What to do: In the records below, find the line with "[126,155,161,167] very -> [149,132,161,142] a" and the line with "[180,226,206,242] do, -> [203,209,225,223] do". Print both exactly, along with every line between them, and no other line.

Information shown:
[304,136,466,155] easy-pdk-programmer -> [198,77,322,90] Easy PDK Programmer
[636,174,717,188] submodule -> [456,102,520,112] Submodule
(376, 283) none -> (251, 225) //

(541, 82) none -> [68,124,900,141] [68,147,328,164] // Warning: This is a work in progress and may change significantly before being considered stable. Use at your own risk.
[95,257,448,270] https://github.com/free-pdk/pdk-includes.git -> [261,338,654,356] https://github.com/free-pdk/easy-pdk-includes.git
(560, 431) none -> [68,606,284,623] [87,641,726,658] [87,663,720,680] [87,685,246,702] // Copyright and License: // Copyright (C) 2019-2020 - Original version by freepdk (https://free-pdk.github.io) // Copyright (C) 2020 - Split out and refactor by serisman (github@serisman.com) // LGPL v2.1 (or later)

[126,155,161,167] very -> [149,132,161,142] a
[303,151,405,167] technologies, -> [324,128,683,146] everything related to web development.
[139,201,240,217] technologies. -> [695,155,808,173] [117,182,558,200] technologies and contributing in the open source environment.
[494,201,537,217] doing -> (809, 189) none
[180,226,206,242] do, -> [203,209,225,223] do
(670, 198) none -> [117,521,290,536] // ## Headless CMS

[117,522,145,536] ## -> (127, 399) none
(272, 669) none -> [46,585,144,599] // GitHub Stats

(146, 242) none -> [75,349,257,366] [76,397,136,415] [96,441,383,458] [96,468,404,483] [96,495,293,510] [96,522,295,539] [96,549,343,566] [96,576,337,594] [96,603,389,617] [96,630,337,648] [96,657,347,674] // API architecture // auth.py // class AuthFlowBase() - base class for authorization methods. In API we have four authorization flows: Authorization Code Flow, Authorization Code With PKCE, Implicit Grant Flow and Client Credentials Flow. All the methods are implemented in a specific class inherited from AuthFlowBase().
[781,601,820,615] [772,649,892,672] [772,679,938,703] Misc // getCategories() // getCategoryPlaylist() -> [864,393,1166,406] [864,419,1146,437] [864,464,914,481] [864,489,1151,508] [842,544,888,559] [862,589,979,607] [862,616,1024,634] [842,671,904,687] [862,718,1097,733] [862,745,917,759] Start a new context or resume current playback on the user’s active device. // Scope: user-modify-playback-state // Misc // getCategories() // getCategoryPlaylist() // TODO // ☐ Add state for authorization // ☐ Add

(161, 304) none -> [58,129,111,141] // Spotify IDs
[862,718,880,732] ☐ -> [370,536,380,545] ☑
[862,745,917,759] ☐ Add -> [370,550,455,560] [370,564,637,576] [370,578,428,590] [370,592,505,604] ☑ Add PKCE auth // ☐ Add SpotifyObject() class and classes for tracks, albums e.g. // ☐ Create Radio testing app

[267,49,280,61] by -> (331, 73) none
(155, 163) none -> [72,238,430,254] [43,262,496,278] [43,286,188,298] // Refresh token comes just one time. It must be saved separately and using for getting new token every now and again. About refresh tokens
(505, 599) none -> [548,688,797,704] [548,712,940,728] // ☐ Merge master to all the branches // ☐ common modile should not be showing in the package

Final answer:
[126,155,161,167] very -> [149,132,161,142] a
[303,151,405,167] technologies, -> [324,128,683,146] everything related to web development.
[139,201,240,217] technologies. -> [695,155,808,173] [117,182,558,200] technologies and contributing in the open source environment.
[494,201,537,217] doing -> (809, 189) none
[180,226,206,242] do, -> [203,209,225,223] do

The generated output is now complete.